EXERCISE | Restate all entries exactly. Skip the images.
___ DATA TO EXAMINE
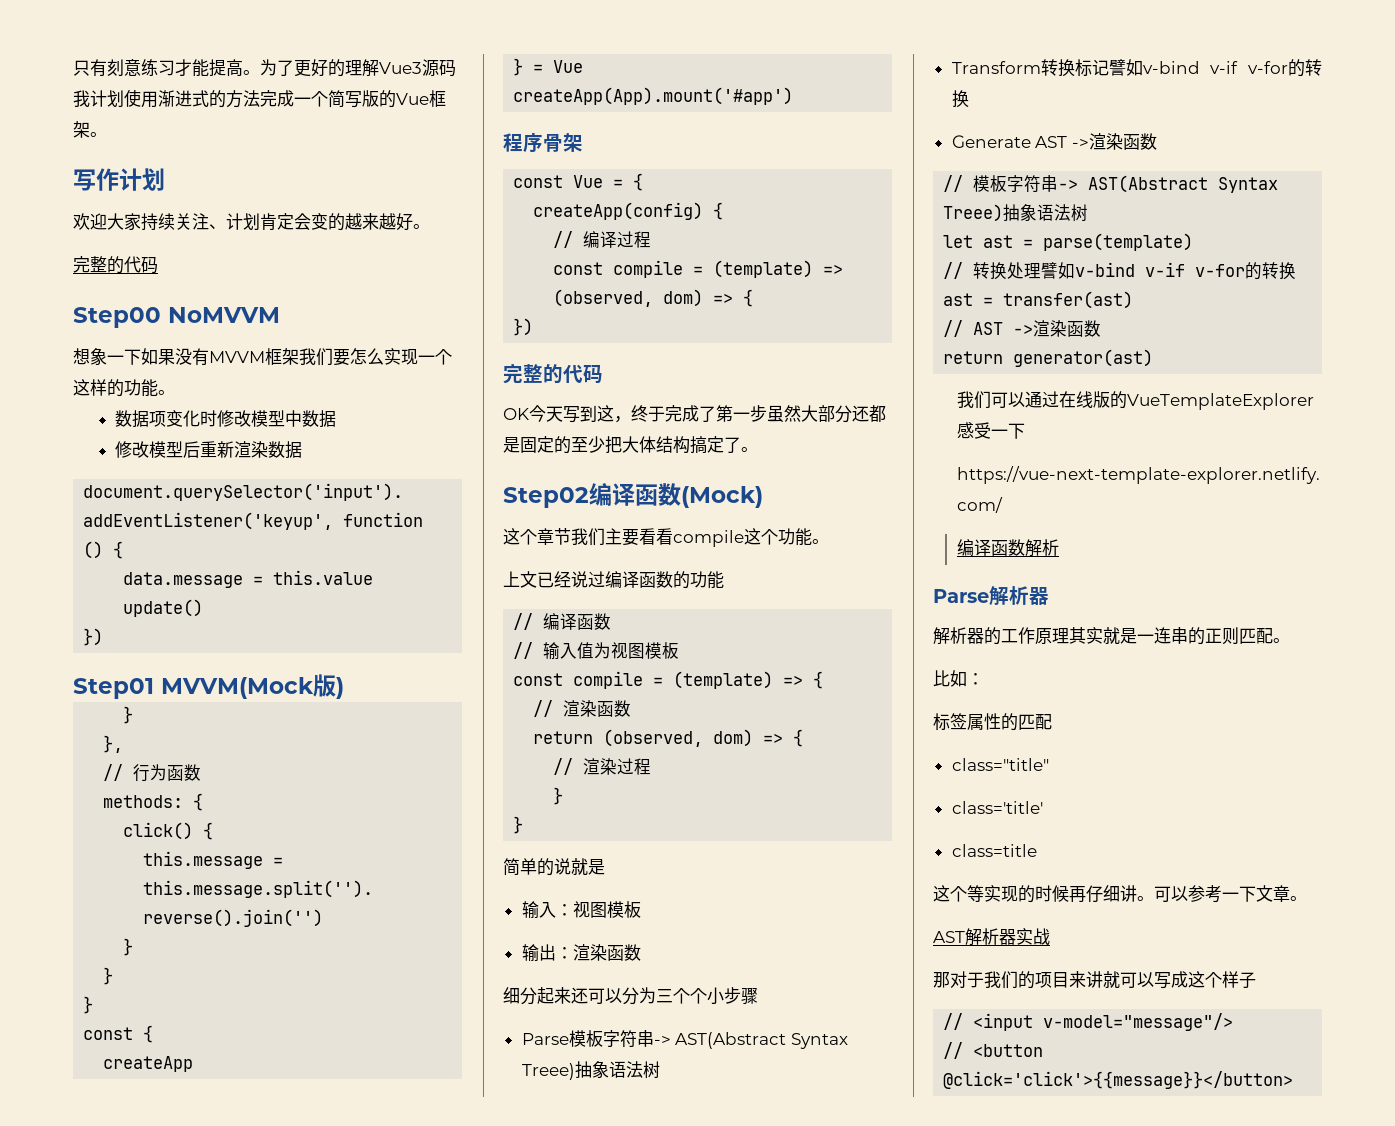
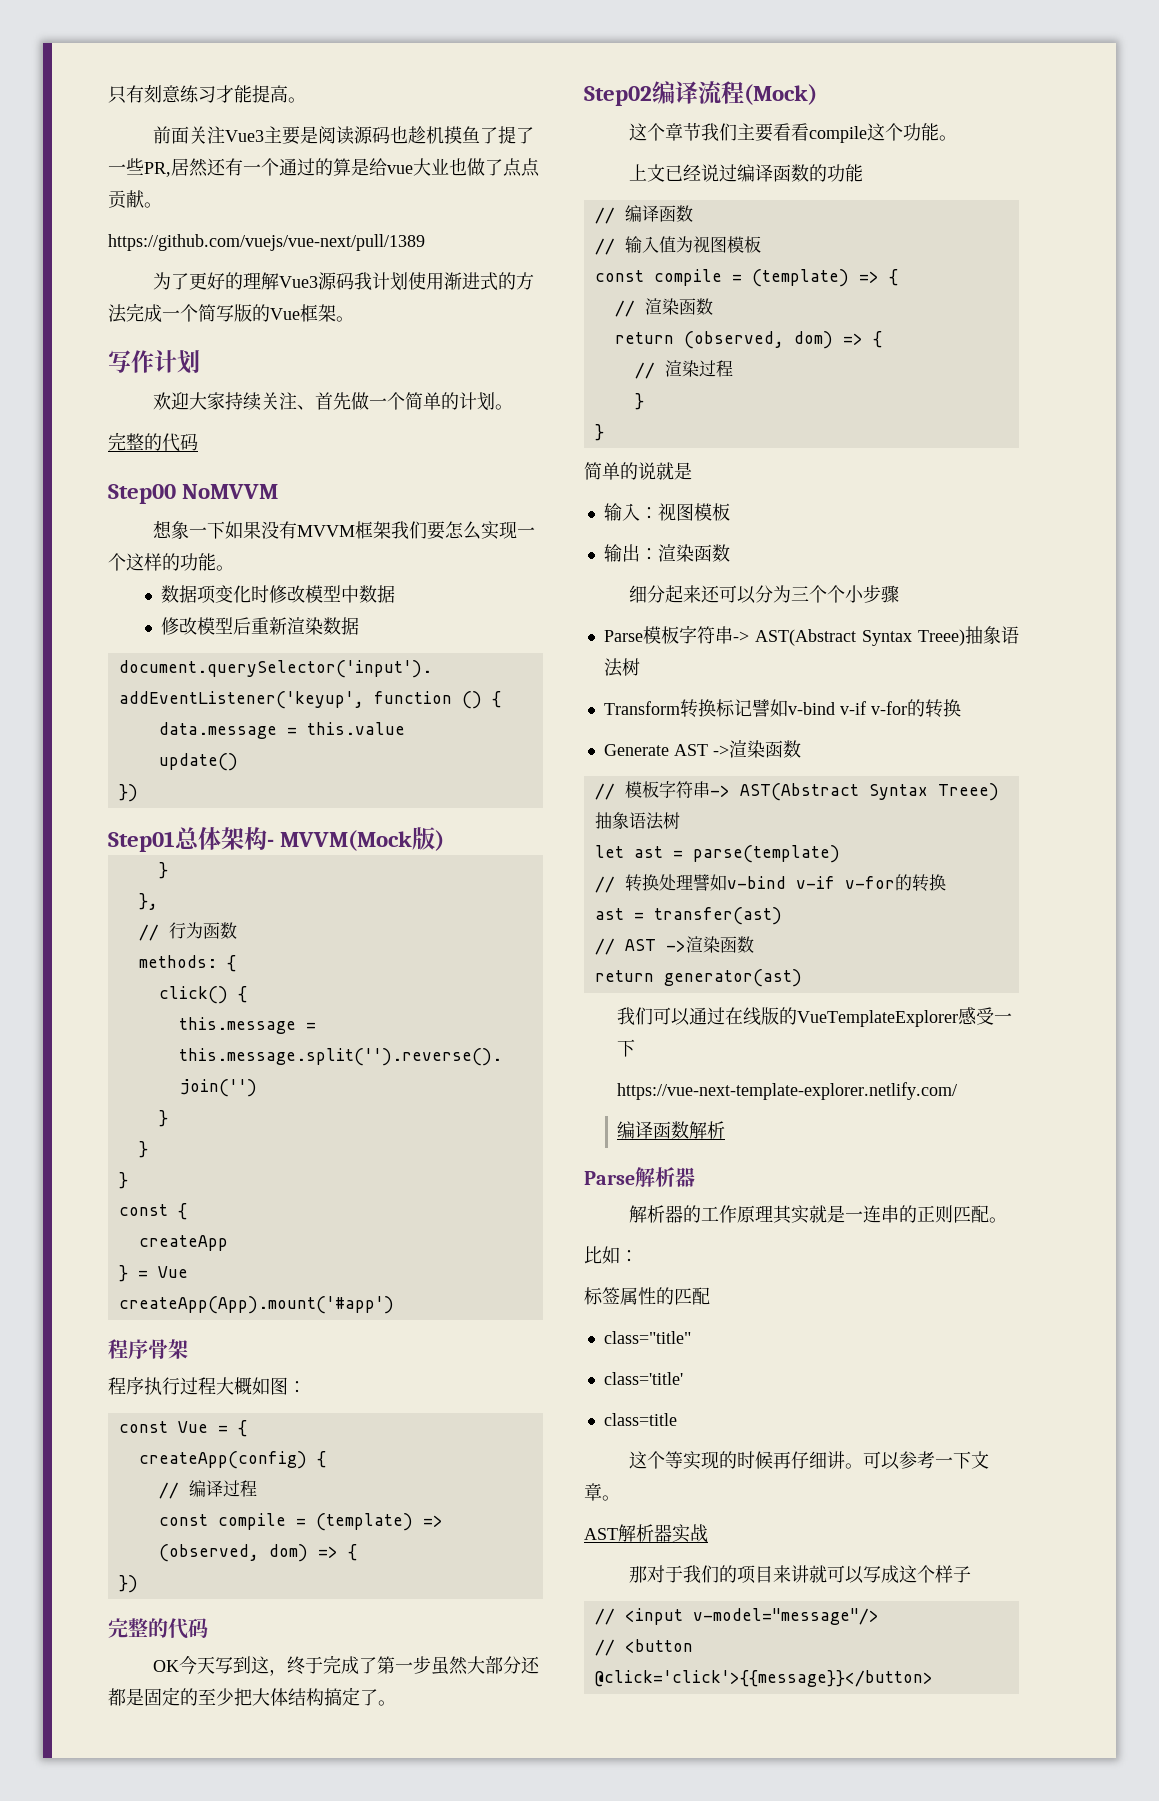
(260, 72) none -> [153,126,535,145] [108,158,540,177] [108,190,162,209] [108,234,425,251] // 前面关注Vue3主要是阅读源码也趁机摸鱼了提了一些PR,居然还有一个通过的算是给vue大业也做了点点贡献。 // https://github.com/vuejs/vue-next/pull/1389 //
[226,213,413,231] 计划肯定会变的越来越好 -> [315,392,496,411] 首先做一个简单的计划
(154, 688) none -> [175,827,274,850] 总体架构-
(583, 142) none -> [108,1377,306,1395] // 程序执行过程大概如图：
[635,483,681,506] 函数 -> [698,81,744,104] 流程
______
WORKED SOLUTION |
(260, 72) none -> [153,126,535,145] [108,158,540,177] [108,190,162,209] [108,234,425,251] // 前面关注Vue3主要是阅读源码也趁机摸鱼了提了一些PR,居然还有一个通过的算是给vue大业也做了点点贡献。 // https://github.com/vuejs/vue-next/pull/1389 //
[226,213,413,231] 计划肯定会变的越来越好 -> [315,392,496,411] 首先做一个简单的计划
(154, 688) none -> [175,827,274,850] 总体架构-
(583, 142) none -> [108,1377,306,1395] // 程序执行过程大概如图：
[635,483,681,506] 函数 -> [698,81,744,104] 流程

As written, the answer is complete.